I stepped outside on my deck and I embraced the warmth of the evening, seeming like a perfect mid summer’s night, as if the Goddess of the Night herself, granted all her nocturnal worshipers a special gift on this night, so dark, yet unnaturally bright, and bathed in the shadowy silver light of a full moon.
I’m very nocturnal. All my life I’ve been fascinated and enthralled by the night. While I’ll always love a day filled with bright sunshine, blue sky, the multi-colors of many flowers and the fresh green foliage of trees, I still really come alive at night. Some of the most vivid memories of my life are of the night… Like the night I was on the summit of Mount Washington, under a clear night sky populated with billions of blinking stars, and a full moon so bright that I could wander around the summit peak without a flashlight, seeing everything illuminated in silvery moonlight, and amuse myself by playing shadow tricks on the rocks.
Looking up on this warm summer night in late March, I saw a perfectly round full moon above me in the night sky, shining down with a clarity that was astounding. It was as if suddenly my vision had become slightly telescopic. The features and patterns on the face of the bright night orb were rendered so starkly clear, that it was almost shocking to behold. But with an air of great beauty that was awe inspiring and filled me with wonder at it’s sight, and a sense of privilege to witness it.
Yes, I love being nocturnal, and I am in love with the Goddess of the Night.
Oh Goddess of the Night, I love you beyond all reason. The soft caress of cool night air soothes and excites my skin as you lay next to me, your breath upon my chest. You are my dark enchantress, and I am spellbound by all your nocturnal charms. I will always wait for you as the sun slowly sinks and disappears. This is now your time. Our time…
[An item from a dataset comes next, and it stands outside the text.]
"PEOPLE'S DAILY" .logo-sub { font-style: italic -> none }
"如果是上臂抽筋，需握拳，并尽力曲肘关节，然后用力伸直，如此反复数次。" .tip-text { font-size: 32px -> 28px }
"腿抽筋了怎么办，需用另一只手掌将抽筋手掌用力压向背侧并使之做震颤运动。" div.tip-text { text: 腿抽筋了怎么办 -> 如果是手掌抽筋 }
I can never leave you, even though the demands of the day make me weak and tired after the bliss we know together. But you are ever so worth it, and I will always wait for you… wait until the sweet soothing darkness of your presence covers all the glare that hurts my eyes, as you come to me once again. I will never leave you, my precious Goddess of the Night. For better or worse, I am yours forever…
But while the Goddess of the Night has richly blessed me, she has also cursed me as well, for often the price of her companionship is relentless and debilitating insomnia. She can be a jealous Goddess, and there are many nights when she won’t allow me to sleep during those hours of darkness that I belong exclusively to her.
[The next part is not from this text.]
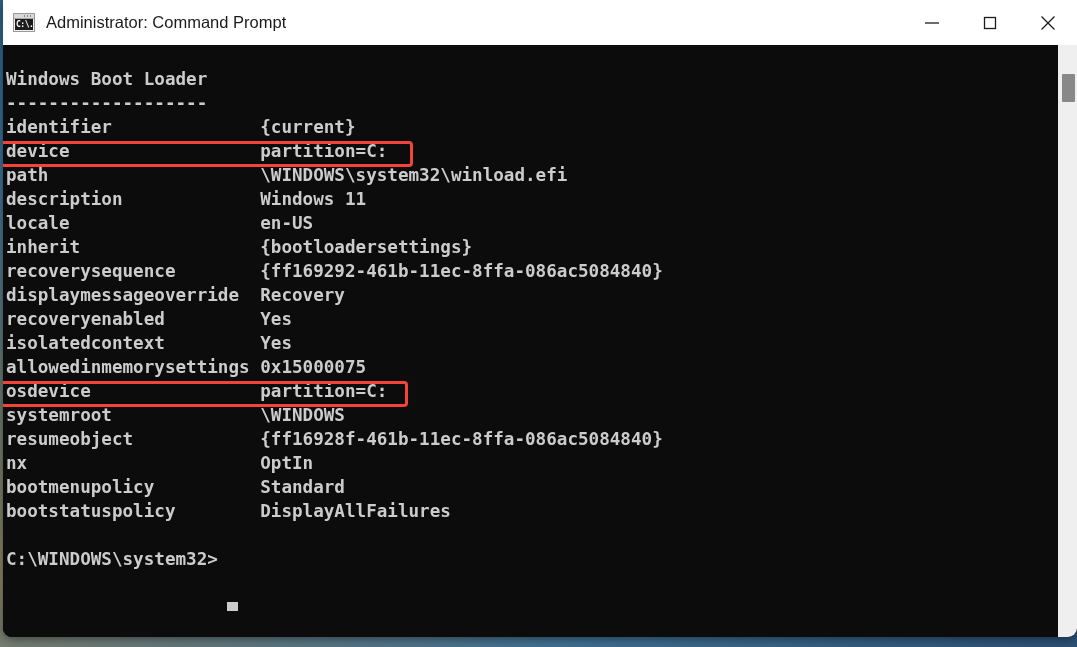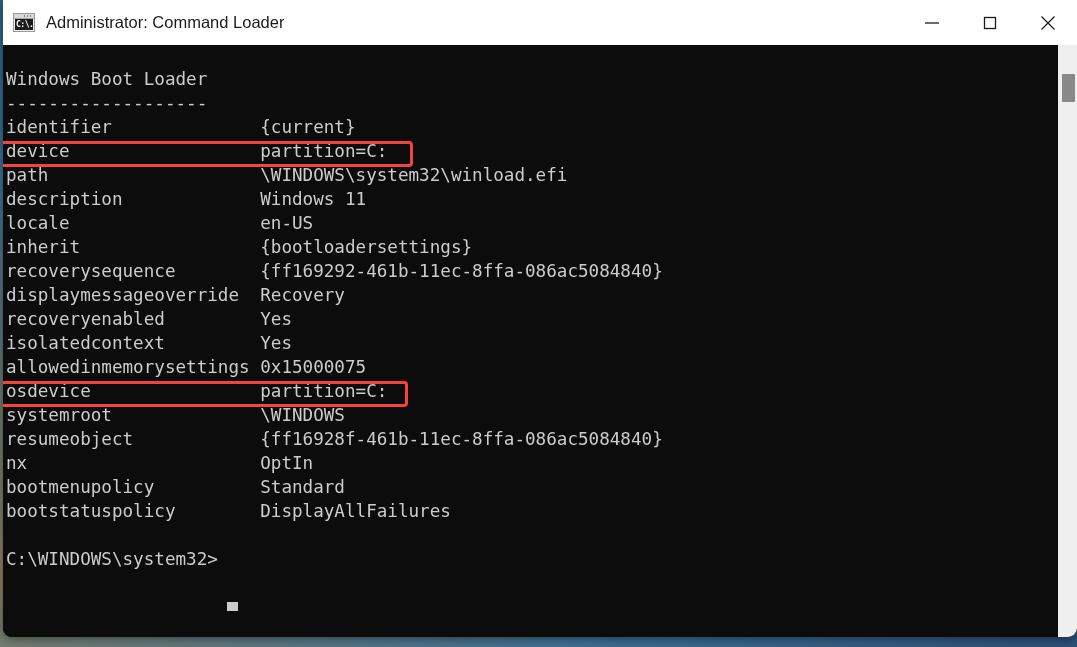"Administrator: Command Loader" div { text: Loader -> Prompt }
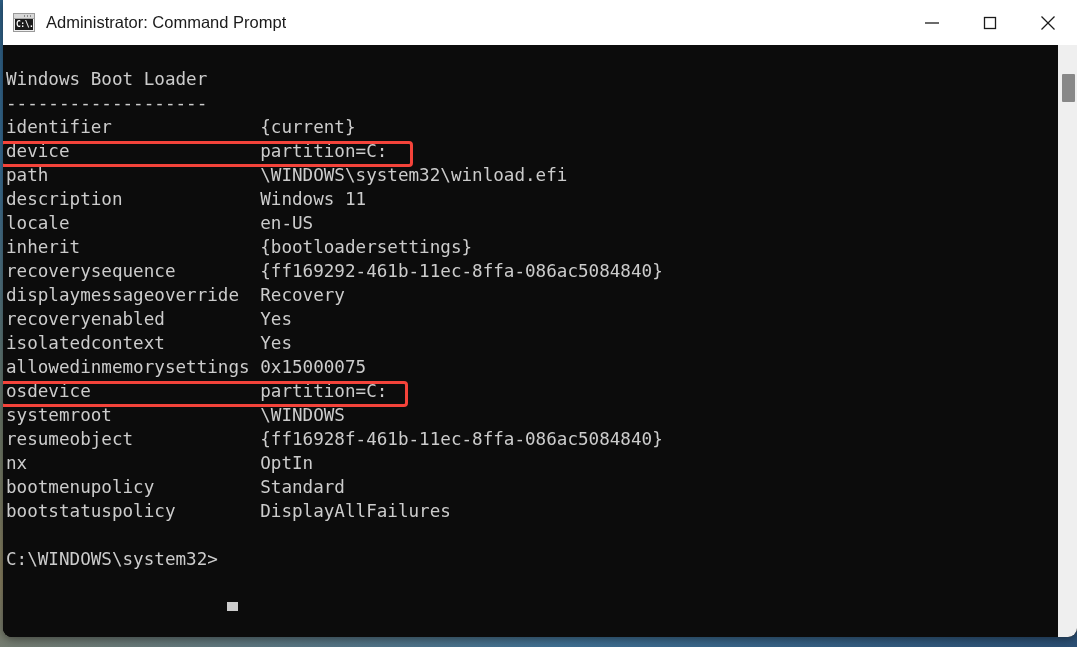"Windows Boot Loader" #console-text { font-weight: none -> bold }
Then she leaves me with tired and exhausted eyes as I watch the sun rise above another day, and I have no energy to face it, for once again she has drained me dry, and left me with little strength to try and function in a world full of daily responsibilities upon which my life and livelihood depends.
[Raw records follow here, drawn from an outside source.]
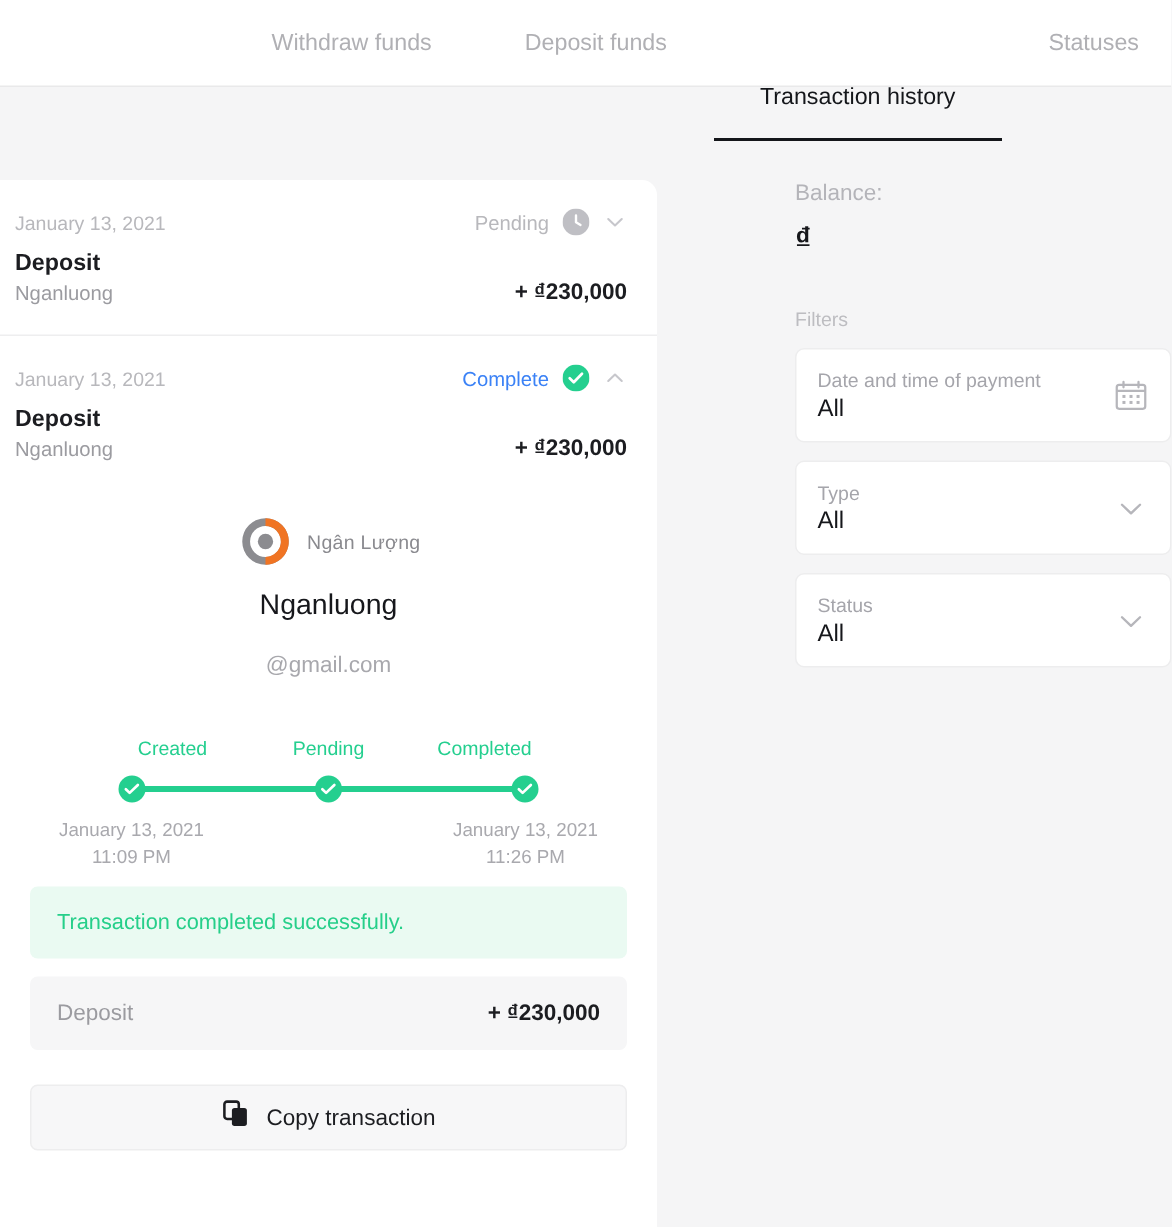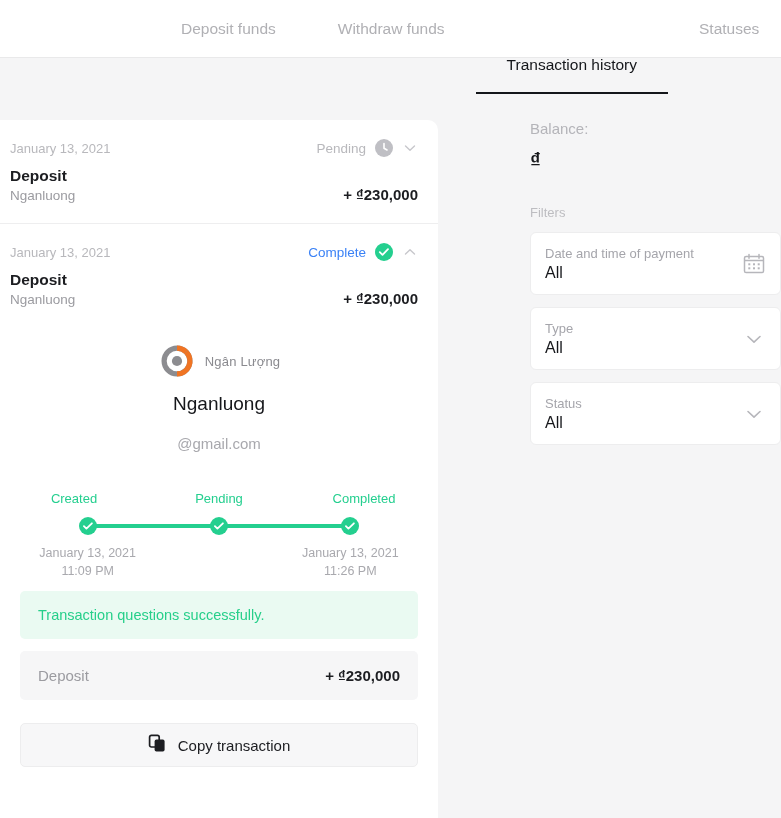"Deposit funds" div.tab { order: before "Withdraw funds" -> after "Withdraw funds" }
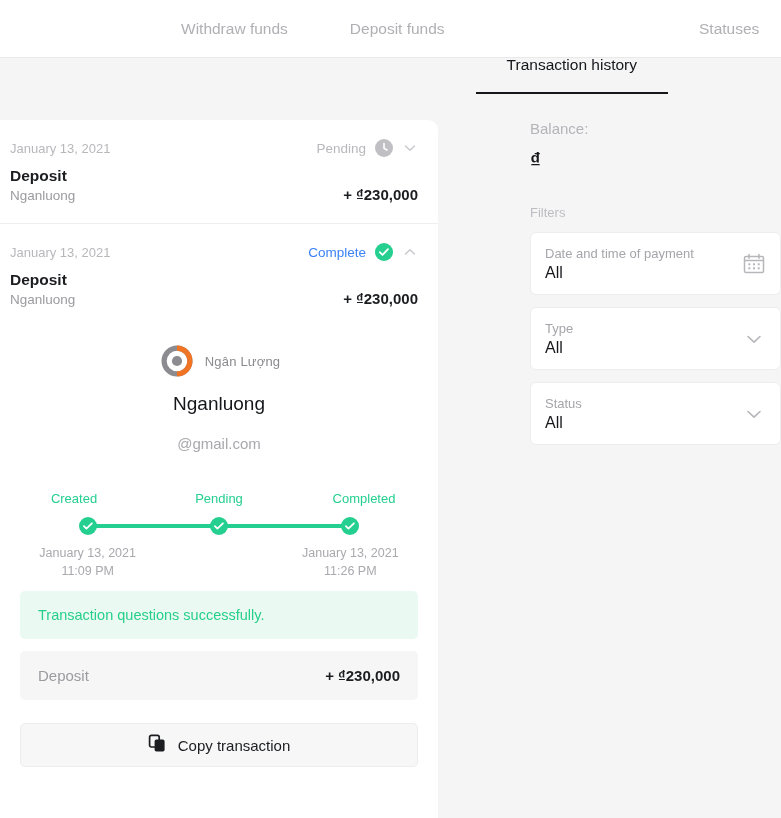"Created" .step-labels { justify-content: space-between -> center }
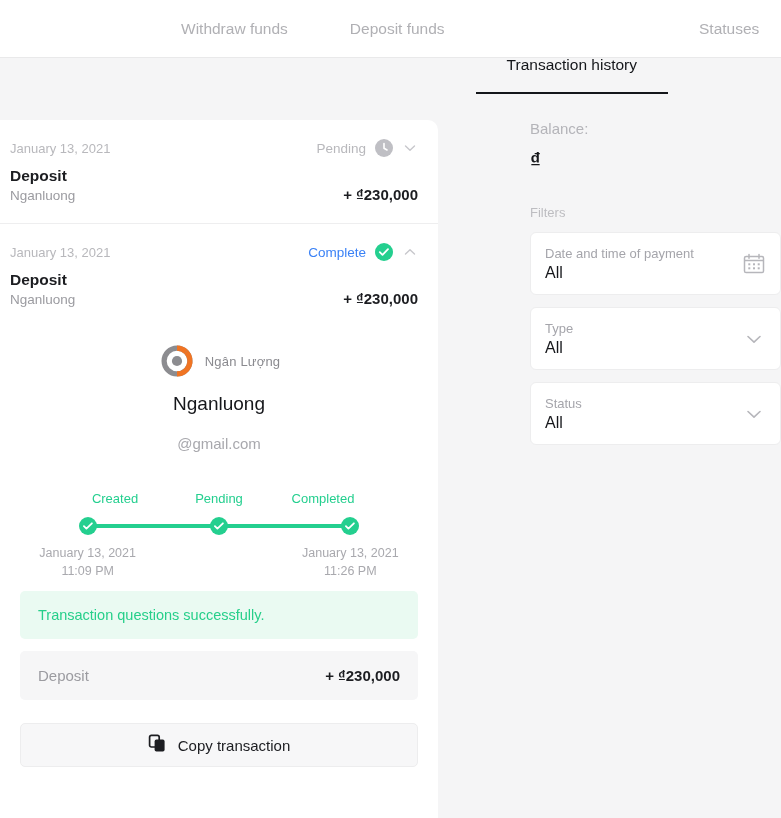"Transaction questions successfully." div.notice { text: questions -> completed }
But after many long and struggling hours, my desperately sleep deprived day ends, and in the blurred haze of my insomnia weary daze, I watch the sun slowly sink beneath the horizon again.
The sun is soon replaced by a huge deep yellow-white full moon hanging just above the tree tops, bathing the night in a silvery glow. Casting dark sharp shadows, and bringing on a second wind of exhilaration, as I gratefully greet the sweet return of the night.
I feel energized and revitalized, as now the light of dawn seems far away, and now also distant, the prospect of facing another exhausted day… I know that soon my sweet lover shall remove all care from my weary soul. For her goal is to make me hers and hers alone forever… and maybe I’ll never need to ever sleep or awaken again. It will no longer matter then, when all struggle between night and day shall cease, and then instead of rest, she finally grants me eternal peace.